EXERCISE DIRECTIONS
In the listing below, locate the line that contains "- Alongside operations" and the line that contains "- 1 подготовить". Restate word for word those two lines and every line between them, and nothing else.

DATA FOR THE TASK
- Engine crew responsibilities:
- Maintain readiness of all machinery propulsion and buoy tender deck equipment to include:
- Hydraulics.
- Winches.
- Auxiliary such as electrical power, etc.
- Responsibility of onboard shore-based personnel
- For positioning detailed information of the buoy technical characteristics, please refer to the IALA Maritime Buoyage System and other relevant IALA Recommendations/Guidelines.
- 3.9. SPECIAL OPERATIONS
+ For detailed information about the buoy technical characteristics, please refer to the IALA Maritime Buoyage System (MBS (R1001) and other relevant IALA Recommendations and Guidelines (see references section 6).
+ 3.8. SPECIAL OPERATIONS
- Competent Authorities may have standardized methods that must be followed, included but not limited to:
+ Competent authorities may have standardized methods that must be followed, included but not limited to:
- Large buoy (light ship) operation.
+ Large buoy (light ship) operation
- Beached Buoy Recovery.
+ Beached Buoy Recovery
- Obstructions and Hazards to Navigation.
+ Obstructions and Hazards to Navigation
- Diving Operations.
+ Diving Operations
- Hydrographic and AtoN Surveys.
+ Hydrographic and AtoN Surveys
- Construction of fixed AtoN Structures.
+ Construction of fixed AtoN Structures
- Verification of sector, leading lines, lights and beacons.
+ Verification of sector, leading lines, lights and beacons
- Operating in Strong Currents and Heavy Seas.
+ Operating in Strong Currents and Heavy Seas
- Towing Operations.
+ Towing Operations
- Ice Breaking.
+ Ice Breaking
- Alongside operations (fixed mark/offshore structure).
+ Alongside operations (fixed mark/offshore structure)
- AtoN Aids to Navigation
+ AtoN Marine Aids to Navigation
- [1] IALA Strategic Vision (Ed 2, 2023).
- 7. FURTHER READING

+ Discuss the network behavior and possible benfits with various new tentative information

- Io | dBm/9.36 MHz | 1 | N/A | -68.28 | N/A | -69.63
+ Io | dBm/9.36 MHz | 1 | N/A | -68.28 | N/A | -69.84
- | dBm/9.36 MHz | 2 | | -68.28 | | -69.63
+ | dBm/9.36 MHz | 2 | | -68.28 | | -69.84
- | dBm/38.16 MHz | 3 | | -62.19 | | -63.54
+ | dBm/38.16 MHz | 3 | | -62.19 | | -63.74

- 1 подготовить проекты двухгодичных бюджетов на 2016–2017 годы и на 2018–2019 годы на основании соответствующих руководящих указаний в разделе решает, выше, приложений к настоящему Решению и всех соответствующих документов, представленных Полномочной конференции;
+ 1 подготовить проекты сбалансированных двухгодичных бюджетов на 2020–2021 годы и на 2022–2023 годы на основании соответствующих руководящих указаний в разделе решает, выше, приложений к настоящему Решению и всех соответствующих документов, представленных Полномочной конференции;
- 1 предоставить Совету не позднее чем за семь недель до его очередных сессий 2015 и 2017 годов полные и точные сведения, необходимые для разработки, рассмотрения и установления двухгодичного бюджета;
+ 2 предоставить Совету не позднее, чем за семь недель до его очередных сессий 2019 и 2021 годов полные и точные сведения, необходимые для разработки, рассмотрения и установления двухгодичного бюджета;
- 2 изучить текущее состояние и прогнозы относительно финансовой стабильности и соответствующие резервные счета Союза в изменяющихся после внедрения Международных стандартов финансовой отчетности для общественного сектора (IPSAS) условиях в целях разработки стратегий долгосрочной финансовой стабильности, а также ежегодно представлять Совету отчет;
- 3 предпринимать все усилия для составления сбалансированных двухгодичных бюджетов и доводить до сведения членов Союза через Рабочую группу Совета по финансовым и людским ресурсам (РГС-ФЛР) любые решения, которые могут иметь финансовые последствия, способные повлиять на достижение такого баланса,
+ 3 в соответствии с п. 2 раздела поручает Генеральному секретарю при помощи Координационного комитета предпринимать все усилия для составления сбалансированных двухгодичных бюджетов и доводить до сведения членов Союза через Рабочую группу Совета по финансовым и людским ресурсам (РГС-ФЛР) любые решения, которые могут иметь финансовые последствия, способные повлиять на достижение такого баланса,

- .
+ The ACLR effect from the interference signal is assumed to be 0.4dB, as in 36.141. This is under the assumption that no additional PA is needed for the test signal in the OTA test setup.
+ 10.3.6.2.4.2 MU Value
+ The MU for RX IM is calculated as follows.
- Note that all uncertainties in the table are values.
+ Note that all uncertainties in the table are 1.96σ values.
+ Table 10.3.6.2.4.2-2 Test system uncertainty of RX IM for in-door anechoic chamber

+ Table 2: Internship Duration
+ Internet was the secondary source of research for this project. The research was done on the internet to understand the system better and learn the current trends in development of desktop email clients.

ANSWER SECTION
- Alongside operations (fixed mark/offshore structure).
+ Alongside operations (fixed mark/offshore structure)
- AtoN Aids to Navigation
+ AtoN Marine Aids to Navigation
- [1] IALA Strategic Vision (Ed 2, 2023).
- 7. FURTHER READING

+ Discuss the network behavior and possible benfits with various new tentative information

- Io | dBm/9.36 MHz | 1 | N/A | -68.28 | N/A | -69.63
+ Io | dBm/9.36 MHz | 1 | N/A | -68.28 | N/A | -69.84
- | dBm/9.36 MHz | 2 | | -68.28 | | -69.63
+ | dBm/9.36 MHz | 2 | | -68.28 | | -69.84
- | dBm/38.16 MHz | 3 | | -62.19 | | -63.54
+ | dBm/38.16 MHz | 3 | | -62.19 | | -63.74

- 1 подготовить проекты двухгодичных бюджетов на 2016–2017 годы и на 2018–2019 годы на основании соответствующих руководящих указаний в разделе решает, выше, приложений к настоящему Решению и всех соответствующих документов, представленных Полномочной конференции;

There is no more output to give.